MATERIAL TO PROCESS —
....
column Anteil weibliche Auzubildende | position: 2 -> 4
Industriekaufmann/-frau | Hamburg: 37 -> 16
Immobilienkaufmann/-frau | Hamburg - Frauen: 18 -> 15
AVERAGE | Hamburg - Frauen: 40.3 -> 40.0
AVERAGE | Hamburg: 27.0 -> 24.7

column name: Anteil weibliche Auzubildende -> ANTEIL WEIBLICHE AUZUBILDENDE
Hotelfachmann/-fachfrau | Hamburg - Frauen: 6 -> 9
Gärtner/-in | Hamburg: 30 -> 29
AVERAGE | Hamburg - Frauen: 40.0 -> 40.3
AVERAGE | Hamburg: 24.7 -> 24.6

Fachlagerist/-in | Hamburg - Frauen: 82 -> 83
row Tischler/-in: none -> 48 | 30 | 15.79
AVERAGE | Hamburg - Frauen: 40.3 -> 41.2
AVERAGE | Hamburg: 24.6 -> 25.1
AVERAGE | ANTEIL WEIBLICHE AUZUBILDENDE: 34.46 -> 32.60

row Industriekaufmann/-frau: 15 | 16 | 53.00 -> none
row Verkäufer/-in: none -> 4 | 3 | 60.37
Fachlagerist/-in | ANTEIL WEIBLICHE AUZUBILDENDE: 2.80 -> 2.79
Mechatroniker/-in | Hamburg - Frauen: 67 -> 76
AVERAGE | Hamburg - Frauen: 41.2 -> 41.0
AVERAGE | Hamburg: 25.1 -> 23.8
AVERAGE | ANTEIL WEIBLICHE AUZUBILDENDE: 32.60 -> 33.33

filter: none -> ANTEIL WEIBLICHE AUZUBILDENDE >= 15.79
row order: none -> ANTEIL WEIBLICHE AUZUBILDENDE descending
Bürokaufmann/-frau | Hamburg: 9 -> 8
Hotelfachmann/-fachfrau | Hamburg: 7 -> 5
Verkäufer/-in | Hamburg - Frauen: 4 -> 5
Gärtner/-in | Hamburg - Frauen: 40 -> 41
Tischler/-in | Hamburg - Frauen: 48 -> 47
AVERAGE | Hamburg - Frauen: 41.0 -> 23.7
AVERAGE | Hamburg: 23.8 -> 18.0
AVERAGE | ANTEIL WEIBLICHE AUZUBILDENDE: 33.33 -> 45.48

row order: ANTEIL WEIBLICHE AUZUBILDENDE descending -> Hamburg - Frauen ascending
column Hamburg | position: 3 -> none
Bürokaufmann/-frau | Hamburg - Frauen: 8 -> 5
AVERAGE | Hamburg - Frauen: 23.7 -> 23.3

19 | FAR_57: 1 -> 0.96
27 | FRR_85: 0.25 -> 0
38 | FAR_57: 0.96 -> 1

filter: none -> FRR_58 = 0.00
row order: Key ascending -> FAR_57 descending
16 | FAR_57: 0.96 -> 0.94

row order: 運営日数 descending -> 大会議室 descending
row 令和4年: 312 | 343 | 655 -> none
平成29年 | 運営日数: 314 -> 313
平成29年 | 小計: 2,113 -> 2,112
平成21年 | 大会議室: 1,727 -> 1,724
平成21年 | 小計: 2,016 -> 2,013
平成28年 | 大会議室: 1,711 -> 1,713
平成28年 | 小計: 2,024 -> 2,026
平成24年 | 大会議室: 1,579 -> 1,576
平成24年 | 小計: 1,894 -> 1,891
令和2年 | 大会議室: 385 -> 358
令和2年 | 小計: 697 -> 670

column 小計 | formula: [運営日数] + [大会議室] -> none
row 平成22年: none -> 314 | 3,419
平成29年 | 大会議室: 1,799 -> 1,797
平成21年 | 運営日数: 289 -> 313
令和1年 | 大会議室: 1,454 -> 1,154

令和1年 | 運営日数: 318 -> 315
....
EXERCISE DESCRIPTION — Looking at the data above, write out exactly the lines that start at the one containing "Bürokaufmann/-frau | Hamburg: 9 -> 8" and end at the one containing "AVERAGE | Hamburg - Frauen: 23.7 -> 23.3"; include both and nothing beyond.

RESPONSE TO THE TASK —
Bürokaufmann/-frau | Hamburg: 9 -> 8
Hotelfachmann/-fachfrau | Hamburg: 7 -> 5
Verkäufer/-in | Hamburg - Frauen: 4 -> 5
Gärtner/-in | Hamburg - Frauen: 40 -> 41
Tischler/-in | Hamburg - Frauen: 48 -> 47
AVERAGE | Hamburg - Frauen: 41.0 -> 23.7
AVERAGE | Hamburg: 23.8 -> 18.0
AVERAGE | ANTEIL WEIBLICHE AUZUBILDENDE: 33.33 -> 45.48

row order: ANTEIL WEIBLICHE AUZUBILDENDE descending -> Hamburg - Frauen ascending
column Hamburg | position: 3 -> none
Bürokaufmann/-frau | Hamburg - Frauen: 8 -> 5
AVERAGE | Hamburg - Frauen: 23.7 -> 23.3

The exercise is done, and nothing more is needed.